Açıklama’nın içeriğini, yani ne demek istediğini tartışacak değilim.
Amiralleri övecek de değilim. Kendisiyle “iltisaklı” olduğum, aynı mecralarda yazma onuruna eriştiğim Cem Gürdeniz’in “Mavi Uygarlık” kitabında gözüme Fernand Braudel gibi göründüğünü; Barent Denizi’nden Malakka Boğazına kadar dünyanın bütün denizlerinde seyrüsefer eden savaş gemilerini sayabilecek kadar mesleğine hâkim, dünya çapında bir jeostrateji uzmanı olan ve şu anda Ankara Emniyeti’nin nezarethanesinde bekletilen Amiral’i ileride seçilmiş Cumhurbaşkanı sıfatıyla Çankaya Köşkü’nde görme isteğimi belirtmekle yetineceğim. Bu amirallerin CIA uzantısı FETÖ’nün komplosuyla ordudan tasfiye edildiklerini, 15 Temmuz gecesi hain darbecilerle çatıştıklarını bir bilgi olarak buraya yazmaya bile gerek yok.
Benim için önemli olan, Amirallerin Açıklaması’nın yarattığı etki ve ayrışmadır.

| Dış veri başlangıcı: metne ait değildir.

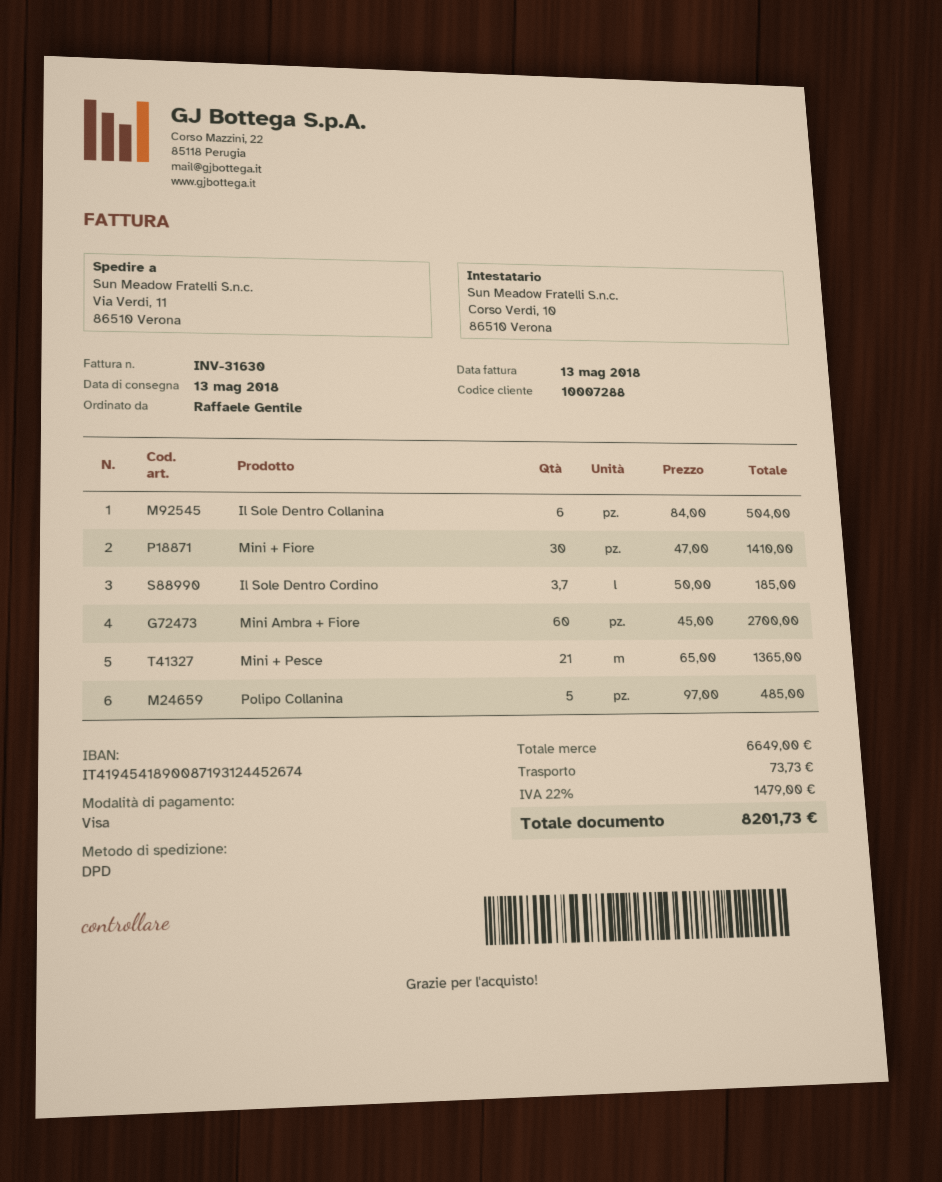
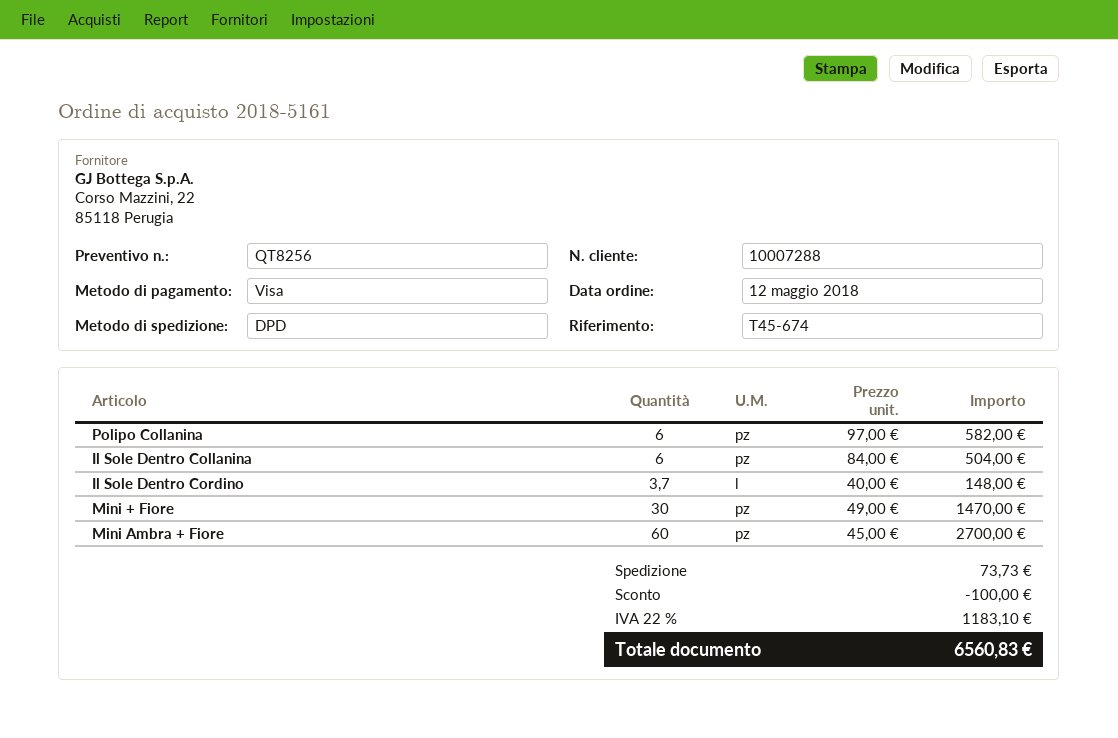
Mini + Fiore: 30 x 47.00 = 1410.00 -> 30 x 49.00 = 1470.00
Il Sole Dentro Cordino: 3.7 x 50.00 = 185.00 -> 3.7 x 40.00 = 148.00
Mini + Pesce: 21 x 65.00 = 1365.00 -> none
Polipo Collanina: 5 x 97.00 = 485.00 -> 6 x 97.00 = 582.00
discount: none -> 100.00
tax: 22% = 1479.00 -> 22% = 1183.10
total: 8201.73 -> 6560.83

Devletin yüksek katından ve siyasî toplumun bir kesiminden gelen ilk tepkilerin derinlere nüfuz etmiş bir korkuyu açığa vurduğunu kaydetmek gerekir. Alçaklar, hadsizler, darbeciler, edepsizler, zevzekler gibi hakaretlerin ardından rütbeleri söküle, emeklilik maaşları alına, lojmanlarından kovula, Mithat Paşa gibi Taif’e sürüle, en ağır cezalar verile gibi öneriler geldi. Bu nasıl bir korku?
Bazı heveskâr fırsatçılar Saray’ın gözüne girmek için bu olaydan yararlandılar. Çok yakından tanıdıkları, ağızlarından iki kelime almak için peşlerinde dolandıkları Amirallerin “sinsi bir amacın hizmetinde” olduklarını utanmadan iddia ettiler. Siyasî varlıklarını Saray’ın hedefleriyle tevhit eden bu yaşlı ve genç fırsatçıların peşini bırakmayacağız, asla unutturmayacağız! Bu harekete Dev-Genç zamanında boşuna “PDA oportünizmi” dememişler!
Neyse, uzatmayalım…
Açıklama bence etkili oldu. Hakaretlere, tehditlere, esip gürlemelere, Akit, Aydınlık ve Yeni Şafak gibi gerici gazetelerin çıldırmış manşetlerine rağmen, Saray Amirallerin mesajını aldı. Amirallerin uyarısı hedefi tam on ikiden vurdu; ulaşması gereken yere ulaştı ve beklenen etkiyi yarattı.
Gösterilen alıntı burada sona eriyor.